Genital Human Papillomavirus (HPV) is a common sexually transmissible infection, where the majority of the population will acquire an infection of HPV within a few years post sexual debut. While most strains are relatively harmless, some increase the risk of developing cancer within various locations of the male and female body. Immunisation against HPV within adolescent female populations has been a significant component of evidence- based medicine within Australia since 2007 given the viruses’ lineage with cervical cancer development.
Recently, in December 2012, the Australian Department of Health and Ageing announced the first universal HPV immunisation program to include both men and women. This research draws upon Foucault’s social theory regarding the formation of subjects and subjectivities within discourses. I apply this rationale to recent policy changes regarding the National Immunisation Program to include the male population. A Foucauldian Discourse Analysis was conducted across two Australian health promotion campaigns while adapting a constant comparative methodology. Key themes identified for this research were as follows: gender, risk, heteronormativity, consent, regulation, morality and disease.
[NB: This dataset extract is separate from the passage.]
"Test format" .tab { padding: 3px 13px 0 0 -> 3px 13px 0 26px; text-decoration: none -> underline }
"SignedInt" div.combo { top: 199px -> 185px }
Outcomes of research methods indicate that the discursive practices of public health experts constructing health promotion campaigns construct subjects with limited understanding of fe/male bodies and HPV as a disease. The appropriation of culturally entrenched conventions of gender presented within health promotion campaigns portrays an overarching theme of paternalism in relationship to the participation of men in protecting the female reproductive system. Though both sexes participate within the National HPV Immunisation Program it is argued that HPV still has historical meaning as a gendered infection, thus constructing subjects and subjectivities which relegate male health concerns in order to focus on female concerns instead.